“Hoşgörü-diyalog mezheb-i vatikânîsinin” FBI korumasındaki “Hoşfendi”sine büyük bir vecd ve cezbe derecesinde merbûtiyyet içre bulunanlardan T.C. Maârif Vekîli Hüseyin Çelik, Kur’ân-ı Kerîm’in ba’zı âyetlerinin mekteb kitablarında sansüre tâbi’ tutulması karşısında, dut yemiş bülbül olabilmeyi bile beceremedi!. Mumâileyhin gazetecilerin bu mevzûdaki suallerine verdiği cevâb da, tam “dialogçu ihlâs ve samîmiyyetinin!” vesîkası olarak şöyle:
“ -Ayakda sorulan suallere cevâb vermiyorum!” (1)
Tabiî bu noktada, mantık yerinde duramıyor; ve mefhûm-ı muhâlifinden yola çıkarak, derhal şunu netîce olarak nazara veriyor:
“ -Oturarak veya yatarak sorulan suallere cevâb verebilirim!”
Gazeteci, acabâ “oturalım!” veya “yatalım!” mı deseydi!?
T.C. Maarif Nâzırı Beyfendi Hazretlerinin cevâbı, sâdece bir kaçış değil; aynı zamânda suç üstü ediliş ve en mühimi de, bir suç saklama ıkınışıdır!… Bu da, onun hangi plânın içinde yer aldığını bir kere daha ortaya koymanın isbâtı…
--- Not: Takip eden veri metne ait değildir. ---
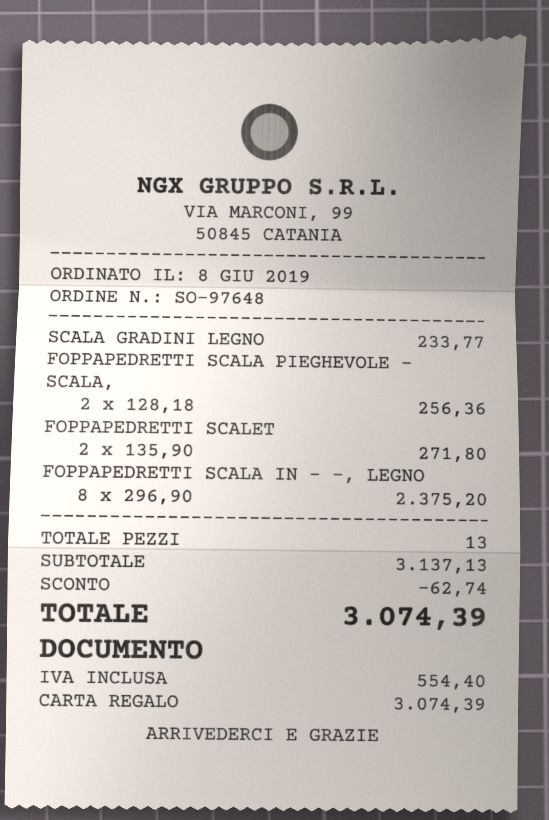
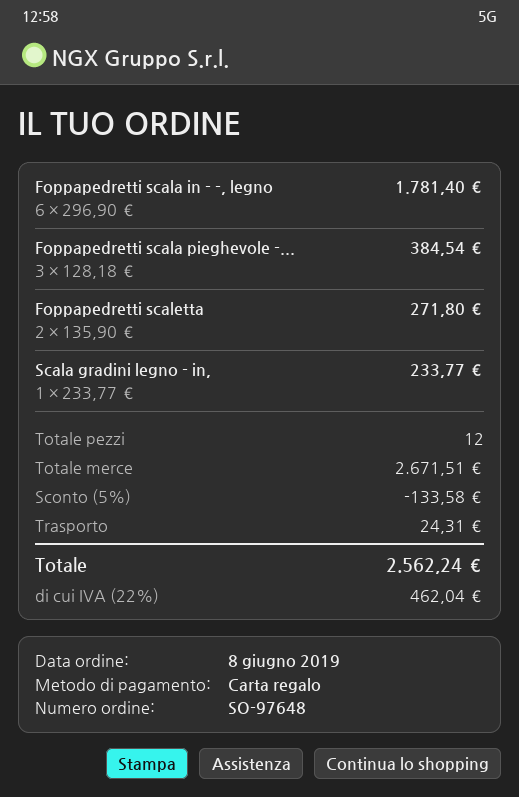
FOPPAPEDRETTI SCALA PIEGHEVOLE - SCALA,: 2 x 128.18 = 256.36 -> 3 x 128.18 = 384.54
FOPPAPEDRETTI SCALA IN - -, LEGNO: 8 x 296.90 = 2375.20 -> 6 x 296.90 = 1781.40
total quantity: 13 -> 12
subtotal: 3137.13 -> 2671.51
discount: 62.74 -> 133.58
shipping: none -> 24.31
tax: 554.40 -> 462.04
total: 3074.39 -> 2562.24

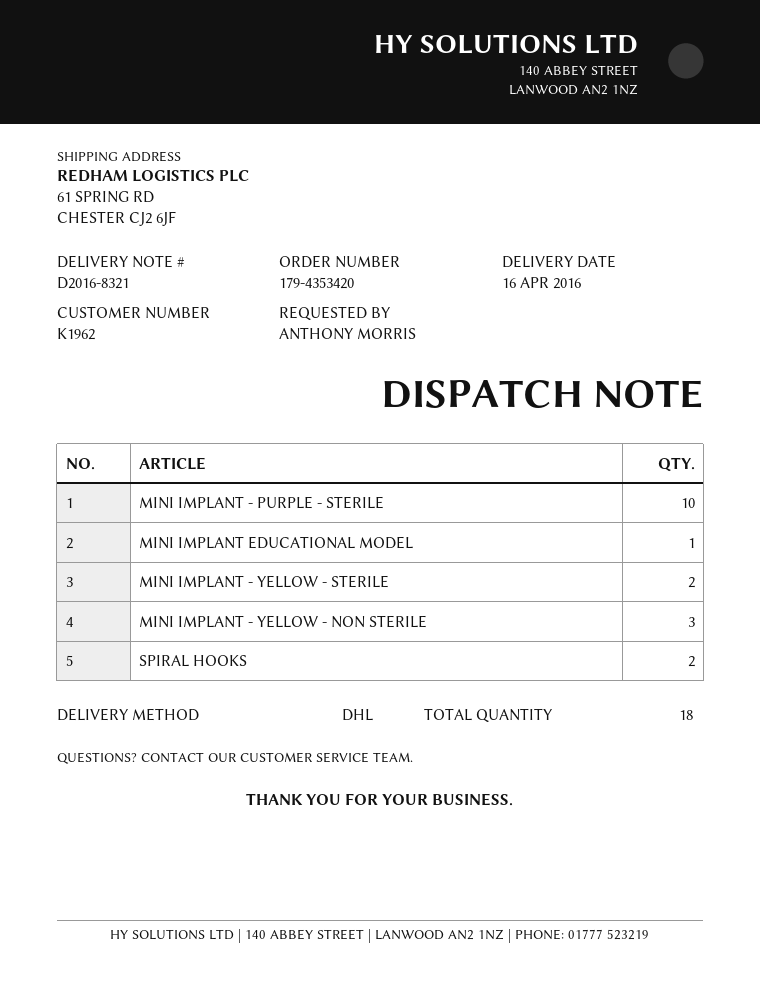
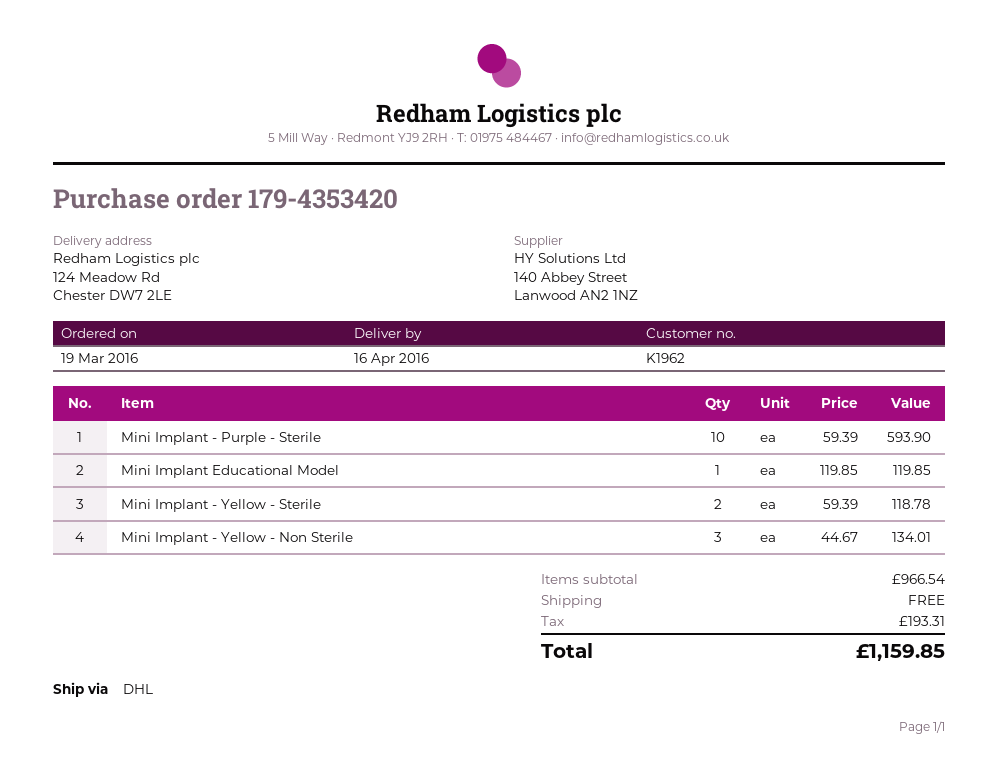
ship to: 61 SPRING RD, CHESTER CJ2 6JF -> 124 Meadow Rd, Chester DW7 2LE
SPIRAL HOOKS: 2 -> none

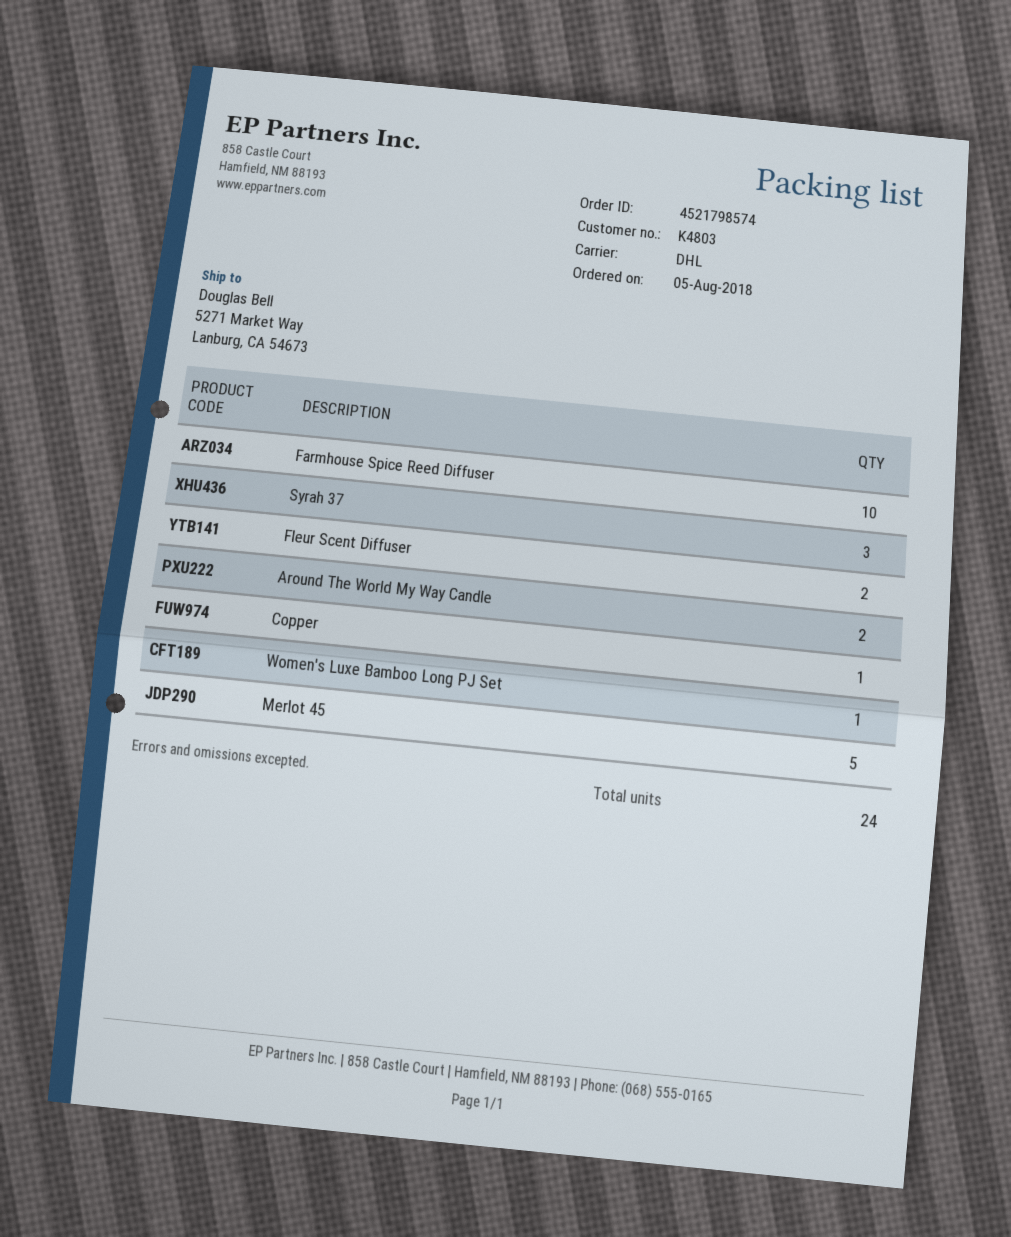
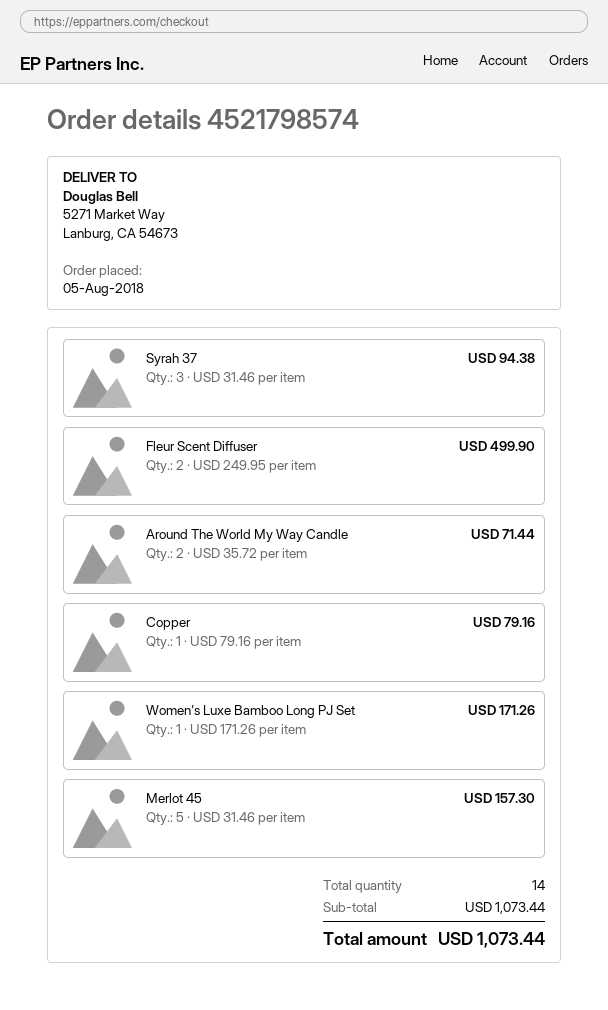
Farmhouse Spice Reed Diffuser: 10 -> none
total quantity: 24 -> 14

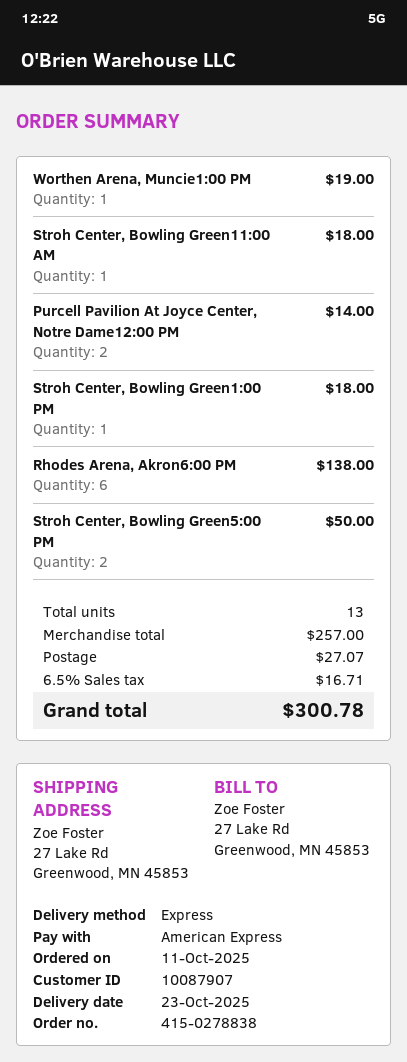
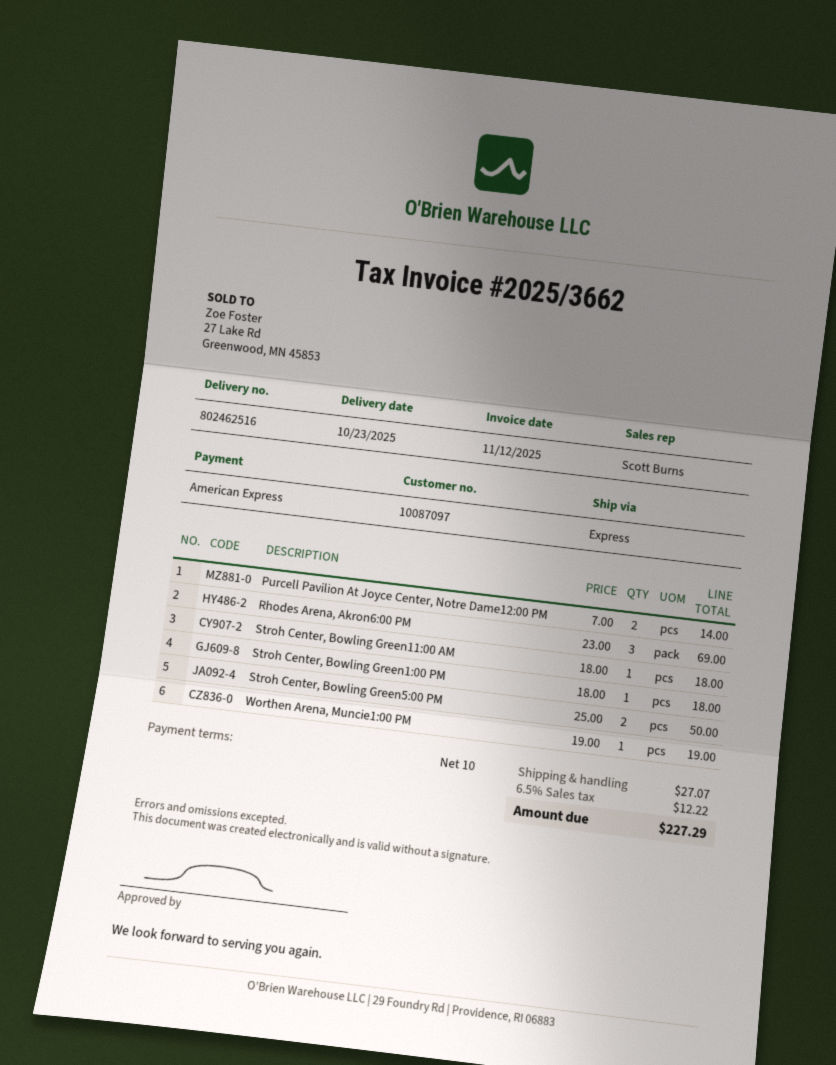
customer number: 10087907 -> 10087097
Rhodes Arena, Akron6:00 PM: 6 for 138.00 -> 3 for 69.00
tax: 6.5% = 16.71 -> 6.5% = 12.22
total: 300.78 -> 227.29

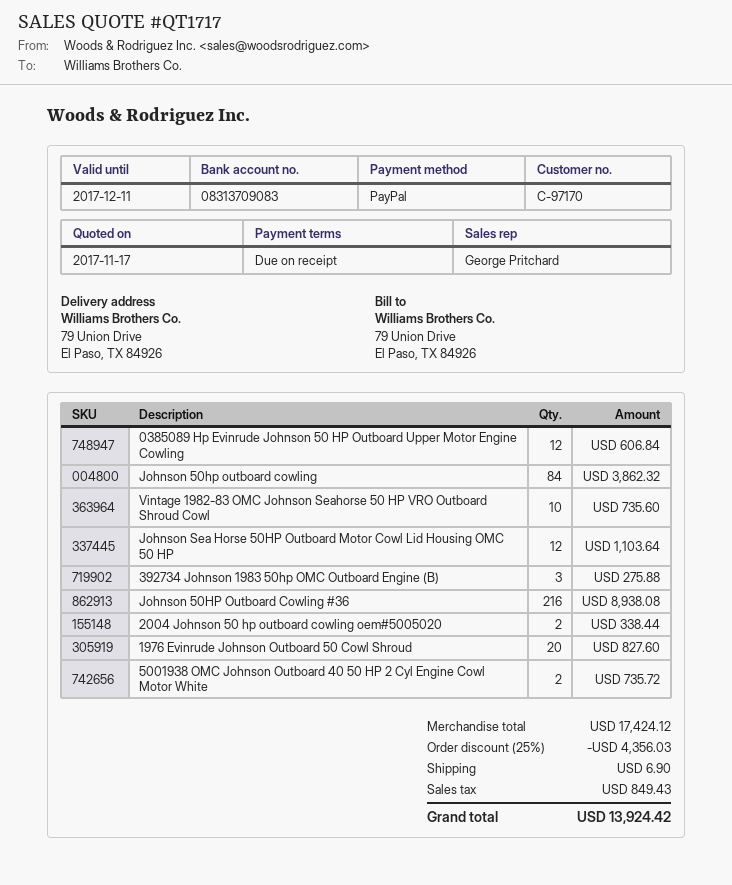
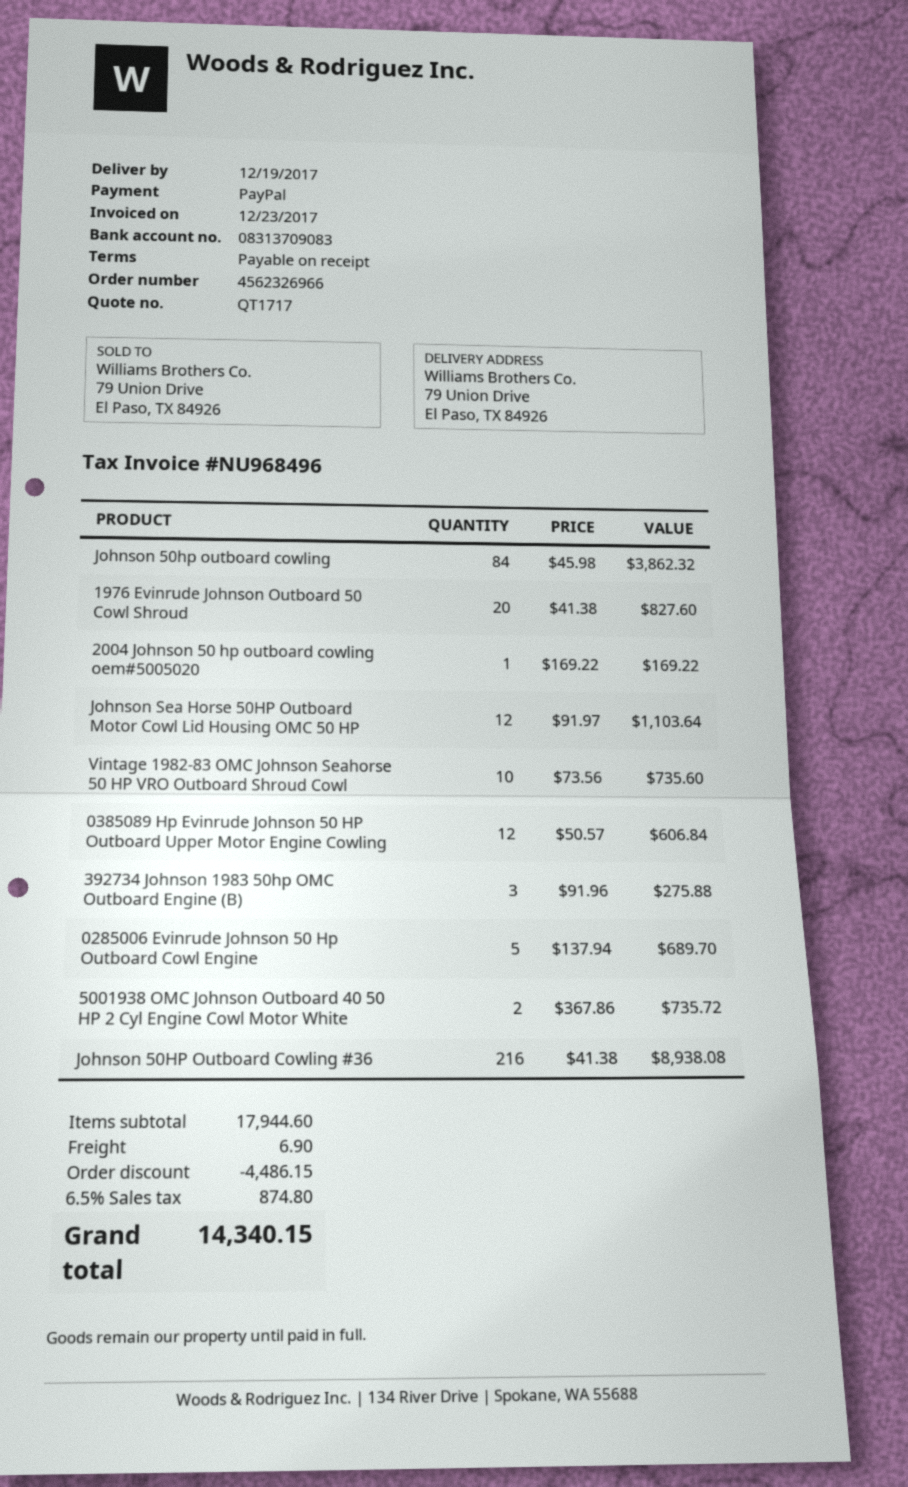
2004 Johnson 50 hp outboard cowling oem#5005020: 2 for 338.44 -> 1 for 169.22
0285006 Evinrude Johnson 50 Hp Outboard Cowl Engine: none -> 5 for 689.70
subtotal: 17424.12 -> 17944.60
discount: 4356.03 -> 4486.15
tax: 849.43 -> 874.80
total: 13924.42 -> 14340.15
Fâtiha-yı Şerîfe’den, yahudîlere delâleti bütün müfessirlerce ittifâk edilen “el-mağdûbi”; ve nasârâya delâletinde de ittifâk bulunan “dâllîn” kelimelerinin çıkarılarak, meşhur yahûdi tahrifçiliği ile buna el atılışı, fevkal’âde iğrenç ve tel’îni müstelzim meş’um bir cür’etdir… Müslümânların, her gün beş vakit namazlarında, Allâh’ın huzûrunda durup, Cenâb-ı Hakk’dan Fâtiha ve Bakara sûrelerinin son âyetleri ile tam 40 def’a nasıl duâ ve niyazda bulunduklarını, M. Hamdi Efendi Merhûm’un tefsîrinden kelime kelime
takib edelim:
“ -Ey Allâh’ımız! Bizi ni’met verdiğin Şeriat ehli müslümânların yoluna, tarafına, onların cemâatına dâhil buyur; (gadabına) uğrayan yahudîlerin ve (dalâl) içinde kalıp sapıtmış nasrânîlerin (ehl-i salîbin, hristiyanların) gürûhuna, birliğine, topluluğuna aslâ…”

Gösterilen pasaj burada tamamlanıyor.